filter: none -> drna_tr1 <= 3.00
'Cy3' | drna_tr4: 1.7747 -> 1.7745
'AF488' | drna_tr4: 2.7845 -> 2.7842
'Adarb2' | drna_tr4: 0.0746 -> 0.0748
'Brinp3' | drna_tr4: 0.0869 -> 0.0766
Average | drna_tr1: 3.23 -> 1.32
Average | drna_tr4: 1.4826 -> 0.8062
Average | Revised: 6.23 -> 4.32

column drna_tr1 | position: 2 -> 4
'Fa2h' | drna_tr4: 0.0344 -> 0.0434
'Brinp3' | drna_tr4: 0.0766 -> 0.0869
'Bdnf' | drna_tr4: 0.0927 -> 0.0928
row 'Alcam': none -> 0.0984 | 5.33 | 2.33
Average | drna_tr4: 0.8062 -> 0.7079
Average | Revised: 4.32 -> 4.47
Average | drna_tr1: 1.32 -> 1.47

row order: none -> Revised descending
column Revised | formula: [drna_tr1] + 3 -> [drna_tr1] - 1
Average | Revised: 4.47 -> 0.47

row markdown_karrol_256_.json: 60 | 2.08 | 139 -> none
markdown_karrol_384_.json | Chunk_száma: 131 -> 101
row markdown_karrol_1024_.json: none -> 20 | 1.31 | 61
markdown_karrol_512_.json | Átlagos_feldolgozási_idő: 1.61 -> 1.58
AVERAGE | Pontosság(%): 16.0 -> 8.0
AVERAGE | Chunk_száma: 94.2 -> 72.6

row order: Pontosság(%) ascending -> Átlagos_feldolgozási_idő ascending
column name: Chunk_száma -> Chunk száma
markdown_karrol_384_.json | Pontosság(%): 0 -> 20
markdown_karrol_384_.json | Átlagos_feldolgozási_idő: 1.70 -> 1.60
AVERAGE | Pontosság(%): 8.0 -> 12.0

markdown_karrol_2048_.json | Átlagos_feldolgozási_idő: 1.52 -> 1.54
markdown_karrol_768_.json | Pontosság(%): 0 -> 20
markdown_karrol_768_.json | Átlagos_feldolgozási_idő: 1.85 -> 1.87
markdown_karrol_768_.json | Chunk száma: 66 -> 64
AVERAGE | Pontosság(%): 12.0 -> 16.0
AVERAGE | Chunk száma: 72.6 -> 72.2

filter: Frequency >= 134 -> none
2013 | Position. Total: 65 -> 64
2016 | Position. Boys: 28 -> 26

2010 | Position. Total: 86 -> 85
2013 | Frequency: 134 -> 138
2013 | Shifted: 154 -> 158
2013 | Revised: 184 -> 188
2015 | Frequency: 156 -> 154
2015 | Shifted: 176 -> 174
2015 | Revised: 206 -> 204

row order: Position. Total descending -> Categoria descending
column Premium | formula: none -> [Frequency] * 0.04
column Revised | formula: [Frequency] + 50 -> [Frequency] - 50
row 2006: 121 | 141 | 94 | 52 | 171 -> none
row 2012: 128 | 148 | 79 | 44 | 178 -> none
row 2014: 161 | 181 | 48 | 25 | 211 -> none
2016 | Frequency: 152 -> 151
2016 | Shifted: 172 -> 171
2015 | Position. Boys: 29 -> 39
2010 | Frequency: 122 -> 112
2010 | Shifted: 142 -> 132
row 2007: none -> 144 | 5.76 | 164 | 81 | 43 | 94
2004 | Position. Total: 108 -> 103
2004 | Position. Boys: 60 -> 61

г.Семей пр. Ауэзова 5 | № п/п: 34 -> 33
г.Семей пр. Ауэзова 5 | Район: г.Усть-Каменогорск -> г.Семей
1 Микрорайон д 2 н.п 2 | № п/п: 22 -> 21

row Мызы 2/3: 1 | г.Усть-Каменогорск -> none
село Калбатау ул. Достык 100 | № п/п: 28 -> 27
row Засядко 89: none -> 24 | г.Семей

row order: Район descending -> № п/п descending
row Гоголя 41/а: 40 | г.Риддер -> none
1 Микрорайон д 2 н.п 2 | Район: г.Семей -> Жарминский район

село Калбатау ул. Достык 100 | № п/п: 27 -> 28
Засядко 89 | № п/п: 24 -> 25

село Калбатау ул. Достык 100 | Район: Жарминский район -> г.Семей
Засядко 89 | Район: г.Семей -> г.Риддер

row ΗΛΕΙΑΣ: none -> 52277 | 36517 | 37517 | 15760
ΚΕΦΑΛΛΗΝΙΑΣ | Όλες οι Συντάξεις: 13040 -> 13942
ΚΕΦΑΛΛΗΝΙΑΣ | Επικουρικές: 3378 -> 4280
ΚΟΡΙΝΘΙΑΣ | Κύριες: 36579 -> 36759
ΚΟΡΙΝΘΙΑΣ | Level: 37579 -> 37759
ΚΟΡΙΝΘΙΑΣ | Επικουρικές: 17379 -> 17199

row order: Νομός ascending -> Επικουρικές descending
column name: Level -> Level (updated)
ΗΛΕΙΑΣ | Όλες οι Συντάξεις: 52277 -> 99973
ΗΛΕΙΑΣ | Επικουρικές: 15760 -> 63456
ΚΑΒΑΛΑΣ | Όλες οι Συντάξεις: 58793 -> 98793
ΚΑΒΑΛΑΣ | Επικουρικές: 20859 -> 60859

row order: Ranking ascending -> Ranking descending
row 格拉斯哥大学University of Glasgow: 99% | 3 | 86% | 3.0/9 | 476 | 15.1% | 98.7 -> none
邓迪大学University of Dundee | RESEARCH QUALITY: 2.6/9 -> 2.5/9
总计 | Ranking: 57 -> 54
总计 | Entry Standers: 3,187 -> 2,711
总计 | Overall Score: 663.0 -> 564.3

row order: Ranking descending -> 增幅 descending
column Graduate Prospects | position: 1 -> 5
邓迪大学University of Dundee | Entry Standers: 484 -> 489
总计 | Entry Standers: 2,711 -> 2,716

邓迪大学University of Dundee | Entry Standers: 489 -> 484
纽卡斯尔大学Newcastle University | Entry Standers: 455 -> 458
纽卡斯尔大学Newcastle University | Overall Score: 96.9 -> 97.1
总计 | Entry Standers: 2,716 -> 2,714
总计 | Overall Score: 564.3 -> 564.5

· · ·

▸ **Exercise description**: Copy out every line of the listing that contains the string "Жарминский".

▸ **Answer section**:
1 Микрорайон д 2 н.п 2 | Район: г.Семей -> Жарминский район
село Калбатау ул. Достык 100 | Район: Жарминский район -> г.Семей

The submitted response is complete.